# DIRECTIONS FOR THIS TASK
Go through the data below and gather each line containing "Values".

■ ■ ■ ■ ■ ■ ■

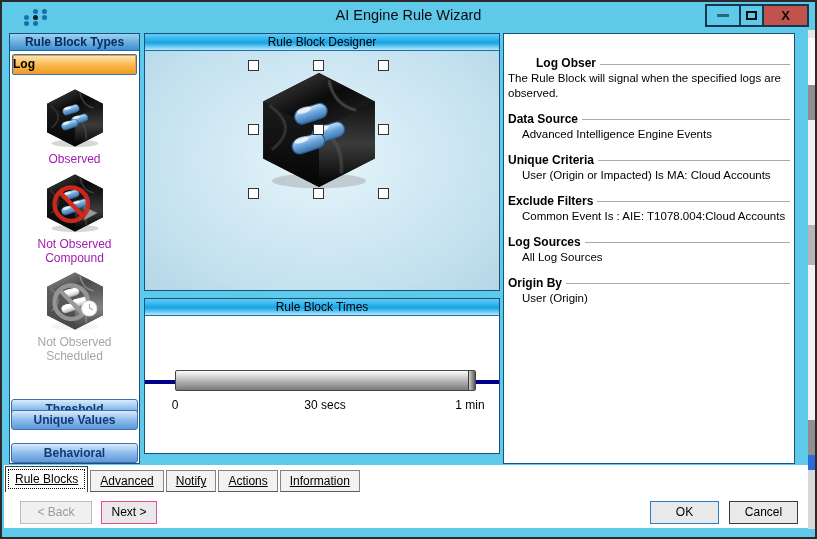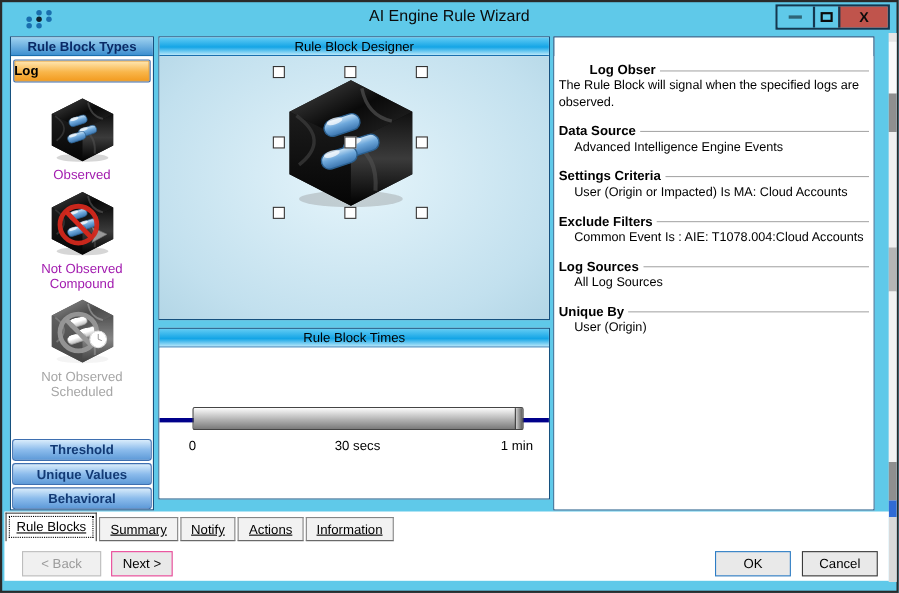--- a/index.html
+++ b/index.html
@@ -261,7 +261,7 @@
       </div>
       <div class="sec">
         <div class="sec-head-row">
-            <span class="sec-head">Settings Criteria</span>
+            <span class="sec-head">Unique Criteria</span>
             <span class="sec-line"></span>
           </div>
         <div class="sec-body">User (Origin or Impacted) Is MA: Cloud Accounts</div>

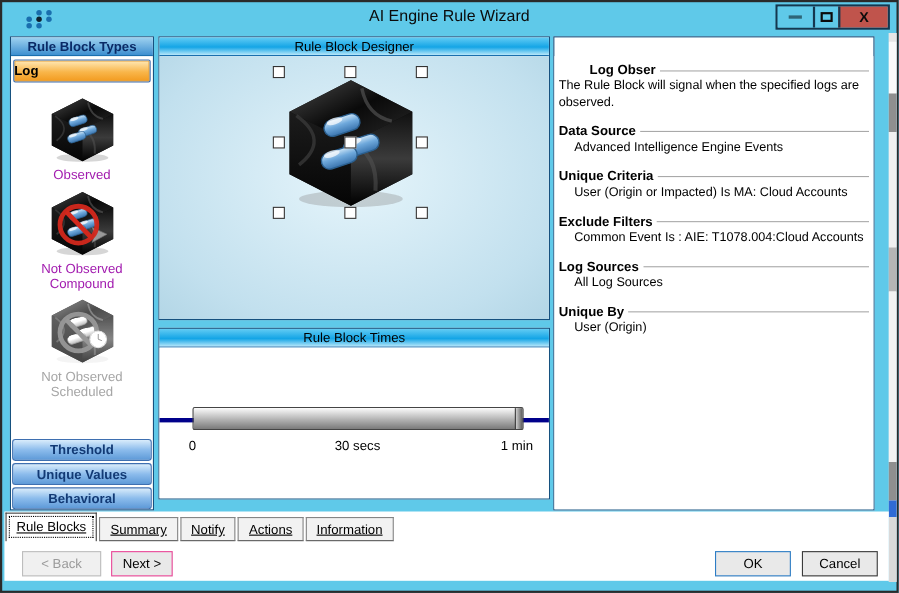--- a/index.html
+++ b/index.html
@@ -282,7 +282,7 @@
       </div>
       <div class="sec">
         <div class="sec-head-row">
-            <span class="sec-head">Unique By</span>
+            <span class="sec-head">Origin By</span>
             <span class="sec-line"></span>
           </div>
         <div class="sec-body">User (Origin)</div>

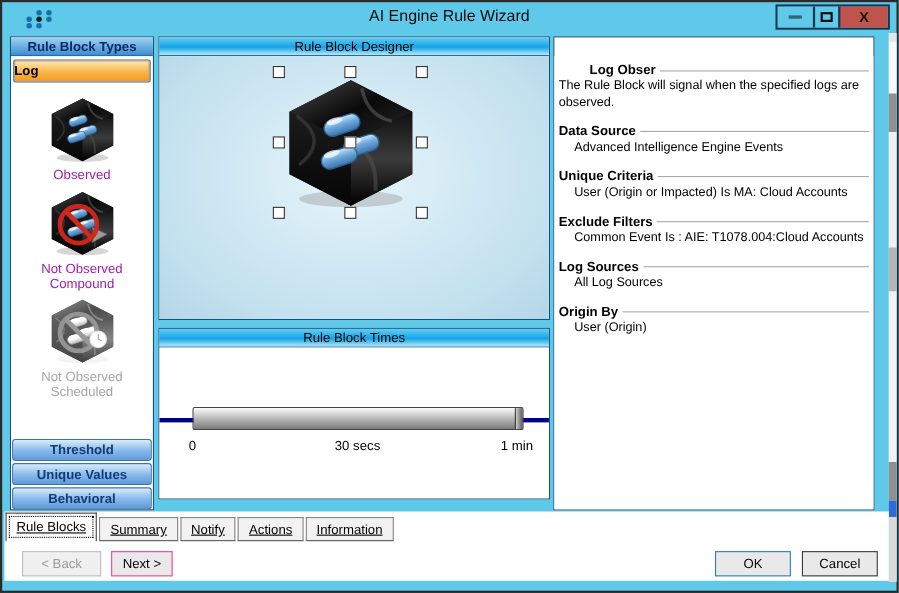--- a/index.html
+++ b/index.html
@@ -208,7 +208,7 @@
     <div class="type-label disabled" style="top:302px;padding:0 6px">Not Observed Scheduled</div>
 
     <div class="lp-btn" style="top:365px">Threshold</div>
-    <div class="lp-btn" style="top:387px">Unique Values</div>
+    <div class="lp-btn" style="top:376px">Unique Values</div>
     <div class="lp-btn" style="top:409px">Behavioral</div>
   </div>
 

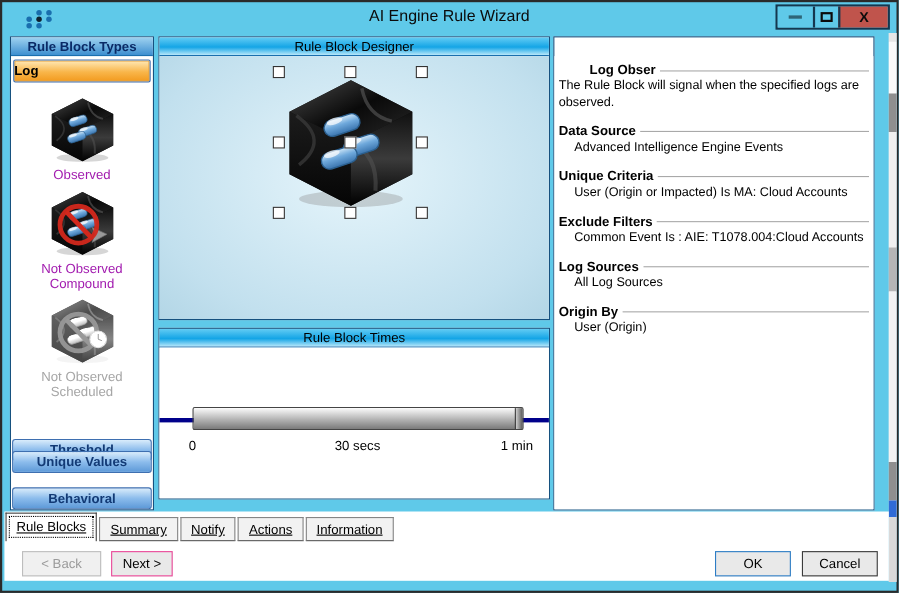--- a/index.html
+++ b/index.html
@@ -293,7 +293,7 @@
   <div class="bottom-white">
     <div class="tabrow">
       <div class="tab active">Rule Blocks</div>
-      <div class="tab">Summary</div>
+      <div class="tab">Advanced</div>
       <div class="tab">Notify</div>
       <div class="tab">Actions</div>
       <div class="tab">Information</div>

■ ■ ■ ■ ■ ■ ■

# WORKED SOLUTION
-    <div class="lp-btn" style="top:387px">Unique Values</div>
+    <div class="lp-btn" style="top:376px">Unique Values</div>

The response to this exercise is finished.